The Coronet Elvstrom 38 is a sailing boat with a centre cockpit and wheelhouse. It sails as well as any 1975 design of sailing boat with fin keel and skeg rudder. It sails to windward fine. Just don't expect it to point as high as a modern bendy-toy.


----------



## YSIFIS

Thanks for your reply. You see my previous boats were an ecume de mer and a dufour 29. Now i was looking at a dehler 34 and a canados 37, when i came across with the 1982 coronet elvstrom 38, which gave me the impression of a strong worthy boat even though completely different from i had in mind. My wish is to sail the Greek islands living in the boat. The weather here is hot and the wind usually plenty. I love sailing and despise motoring. So any comments-advise from everybody who has a sailing or traveling experience with the boat, are more than welcome. I do not expect it to sail as fast as cruiser-racer, but can i sail it on low wind, or is it to havy or to boxy to to do that ?


----------



## Idiens

I am living aboard my CE38 in the Algarve. It is not normally so hot as in Greece. When not sailing, I keep a tarp over the boom and wheelhouse to keep most of the sunshine out. The boat is well insulated as it is intended for the Baltic, so that keeps the heat in or out as the case may be.
It sails in light winds as well as any other 1975 design. Try to get a demo sail on the one that you have seen.


----------



## YSIFIS

Thank you for your answers. My next step will be to sail the boat. You keep pointing out that the boat_ sails as well as any other 1975 design_. I would be more than happy. if it could sail half as well as some of early Scandinavian designs, i can think of, like Swans or Hans Christian!!


----------



## Brent Swain

I've been told that my designs , down to 31 feet , look better with the pilot house than without it. I am embarrassed about how long I sat out in the rain without a pilot house before I clued in. I wouldn't be without one. In the inverted position , the buoyancy of the pilot house is the equivalent of adding thousands of pounds to the keel, in terms of ultimate stability. On a steel boat ,the pilot house can easily be as strong as the rest of the boat


----------



## Idiens

According to the DSV, the yardstick of the Elvstroem Coronet 38 is 101, which is slower than any of the Dehler 34's (89 to 100).
See
http://www.kreuzer-abteilung.org/Public_PDF/5406.PDF
for comparisons


----------



## rbyham

What do we call the Gulf line of boats? Pilothouse? I had been interested in the Gulf 29 at one time until I realized that as soon as one steps and sits in the "pilothouse" one is too low to see out which seems to defeat the purpose of the pilothouse. True you can set up a seat and pilot from inside but anyone in a settee is well below window level a none starter for me should I ever get serious about moving to a pilothouse.


----------



## Putnamehere

Hey, first post here from the new guy. I'm researching the North Sea 34 along with other pilothouses for Puget Sound but the North Sea shares the top of the list so far. I see that JDR22 had one. Will he or anyone get back to me with any info, pics, details about the boat? Feel free to PM me. I'm curious how they sail, their construction, leaks, interior layout, quality, etc. One thing we like about them is the layout where people can relax in the pilothouse and easily see out instead of going down in a dark hole plus the fin keel.
Thanks.


----------



## Arcb

Don't know anything about them, but I found this, Boats - North Sea 34
which appears to be some kind of owners association.

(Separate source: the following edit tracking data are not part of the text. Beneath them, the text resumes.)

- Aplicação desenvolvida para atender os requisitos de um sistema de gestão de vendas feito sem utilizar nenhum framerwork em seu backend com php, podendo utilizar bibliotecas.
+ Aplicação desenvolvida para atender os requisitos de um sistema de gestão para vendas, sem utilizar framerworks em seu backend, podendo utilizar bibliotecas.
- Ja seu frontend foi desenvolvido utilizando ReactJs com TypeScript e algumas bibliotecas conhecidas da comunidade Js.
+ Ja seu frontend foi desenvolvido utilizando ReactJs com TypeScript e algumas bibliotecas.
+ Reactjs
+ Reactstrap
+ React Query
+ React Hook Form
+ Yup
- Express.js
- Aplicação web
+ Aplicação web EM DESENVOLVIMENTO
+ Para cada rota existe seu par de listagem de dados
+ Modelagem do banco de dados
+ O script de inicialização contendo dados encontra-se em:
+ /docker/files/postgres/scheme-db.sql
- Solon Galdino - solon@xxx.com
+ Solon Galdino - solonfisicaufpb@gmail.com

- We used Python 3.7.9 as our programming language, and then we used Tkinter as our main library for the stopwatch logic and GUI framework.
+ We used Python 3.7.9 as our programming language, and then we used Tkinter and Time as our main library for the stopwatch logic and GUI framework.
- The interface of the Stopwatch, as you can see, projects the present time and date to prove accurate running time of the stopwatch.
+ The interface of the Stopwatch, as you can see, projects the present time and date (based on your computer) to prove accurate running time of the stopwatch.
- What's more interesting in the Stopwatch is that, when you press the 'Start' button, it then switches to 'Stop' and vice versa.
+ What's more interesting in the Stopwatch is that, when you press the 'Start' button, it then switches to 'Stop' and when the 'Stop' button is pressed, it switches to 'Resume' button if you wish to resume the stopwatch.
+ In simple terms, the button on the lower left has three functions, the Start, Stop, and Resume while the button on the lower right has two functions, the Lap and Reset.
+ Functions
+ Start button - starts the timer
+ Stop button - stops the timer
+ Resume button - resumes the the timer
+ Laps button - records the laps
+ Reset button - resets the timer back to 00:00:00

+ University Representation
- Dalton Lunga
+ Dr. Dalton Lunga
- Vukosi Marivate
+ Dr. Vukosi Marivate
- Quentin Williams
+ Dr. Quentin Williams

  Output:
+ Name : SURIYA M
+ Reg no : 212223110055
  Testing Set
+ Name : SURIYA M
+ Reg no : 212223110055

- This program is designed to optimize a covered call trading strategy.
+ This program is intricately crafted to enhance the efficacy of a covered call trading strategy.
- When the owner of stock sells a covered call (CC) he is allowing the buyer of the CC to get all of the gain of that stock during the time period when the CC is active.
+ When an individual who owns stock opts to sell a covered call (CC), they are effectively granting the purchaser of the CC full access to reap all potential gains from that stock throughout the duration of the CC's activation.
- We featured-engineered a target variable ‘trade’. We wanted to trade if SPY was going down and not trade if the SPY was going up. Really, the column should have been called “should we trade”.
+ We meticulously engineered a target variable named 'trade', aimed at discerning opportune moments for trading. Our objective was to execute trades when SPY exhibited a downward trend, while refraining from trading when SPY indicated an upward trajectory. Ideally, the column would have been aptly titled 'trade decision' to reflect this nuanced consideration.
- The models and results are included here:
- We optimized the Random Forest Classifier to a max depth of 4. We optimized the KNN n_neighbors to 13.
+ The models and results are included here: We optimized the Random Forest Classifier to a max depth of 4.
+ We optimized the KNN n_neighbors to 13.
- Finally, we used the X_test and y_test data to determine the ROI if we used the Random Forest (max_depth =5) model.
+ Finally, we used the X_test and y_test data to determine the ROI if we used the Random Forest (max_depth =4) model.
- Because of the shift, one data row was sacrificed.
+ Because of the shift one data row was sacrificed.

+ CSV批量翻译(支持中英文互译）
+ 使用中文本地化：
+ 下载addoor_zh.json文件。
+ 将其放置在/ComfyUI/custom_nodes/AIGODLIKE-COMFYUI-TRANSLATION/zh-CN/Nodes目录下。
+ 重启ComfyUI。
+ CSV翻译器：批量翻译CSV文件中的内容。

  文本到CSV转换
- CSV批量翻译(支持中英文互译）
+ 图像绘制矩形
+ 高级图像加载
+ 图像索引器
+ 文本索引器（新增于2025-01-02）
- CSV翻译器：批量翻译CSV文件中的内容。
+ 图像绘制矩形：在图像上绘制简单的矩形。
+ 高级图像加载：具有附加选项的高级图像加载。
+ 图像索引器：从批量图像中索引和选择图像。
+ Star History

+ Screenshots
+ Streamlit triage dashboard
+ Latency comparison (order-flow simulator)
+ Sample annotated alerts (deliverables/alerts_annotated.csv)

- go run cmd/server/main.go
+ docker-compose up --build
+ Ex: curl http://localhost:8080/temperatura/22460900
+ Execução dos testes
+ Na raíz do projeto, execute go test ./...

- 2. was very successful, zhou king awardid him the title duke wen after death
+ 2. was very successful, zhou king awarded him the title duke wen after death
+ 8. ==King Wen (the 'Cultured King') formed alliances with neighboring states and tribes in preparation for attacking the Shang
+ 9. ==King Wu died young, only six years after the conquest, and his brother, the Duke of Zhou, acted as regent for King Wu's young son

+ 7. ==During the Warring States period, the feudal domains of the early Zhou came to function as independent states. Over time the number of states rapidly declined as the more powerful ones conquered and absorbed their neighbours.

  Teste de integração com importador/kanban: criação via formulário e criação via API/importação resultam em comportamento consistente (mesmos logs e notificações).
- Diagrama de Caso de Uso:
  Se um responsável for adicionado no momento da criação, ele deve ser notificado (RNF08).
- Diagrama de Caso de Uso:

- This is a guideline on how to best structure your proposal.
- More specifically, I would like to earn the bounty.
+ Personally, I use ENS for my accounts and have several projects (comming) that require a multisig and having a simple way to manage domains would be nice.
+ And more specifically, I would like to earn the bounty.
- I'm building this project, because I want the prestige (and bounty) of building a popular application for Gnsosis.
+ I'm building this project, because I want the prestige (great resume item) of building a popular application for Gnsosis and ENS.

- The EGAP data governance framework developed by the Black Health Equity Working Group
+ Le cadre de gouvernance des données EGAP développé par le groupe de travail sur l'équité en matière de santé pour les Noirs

I like pilot house boats, I don't understand why there aren't more of them, considering the elaborate dodgers and canvas enclosures we see on so many boats.


----------



## Faster

Putnamehere said:


> Hey, first post here from the new guy. I'm researching the North Sea 34 along with other pilothouses for Puget Sound but the North Sea shares the top of the list so far. I see that JDR22 had one. Will he or anyone get back to me with any info, pics, details about the boat? Feel free to PM me. I'm curious how they sail, their construction, leaks, interior layout, quality, etc. One thing we like about them is the layout where people can relax in the pilothouse and easily see out instead of going down in a dark hole plus the fin keel.
> Thanks.


Quite a few North Sea 34s hereabouts (BC). I do think they did a decent job of the aesthetics for the type in that size range. From what I understand they sail reasonably well. JRD22 liked his quite a bit and when they upsized they went to a 'conceptual' big sister in the Brewer 40.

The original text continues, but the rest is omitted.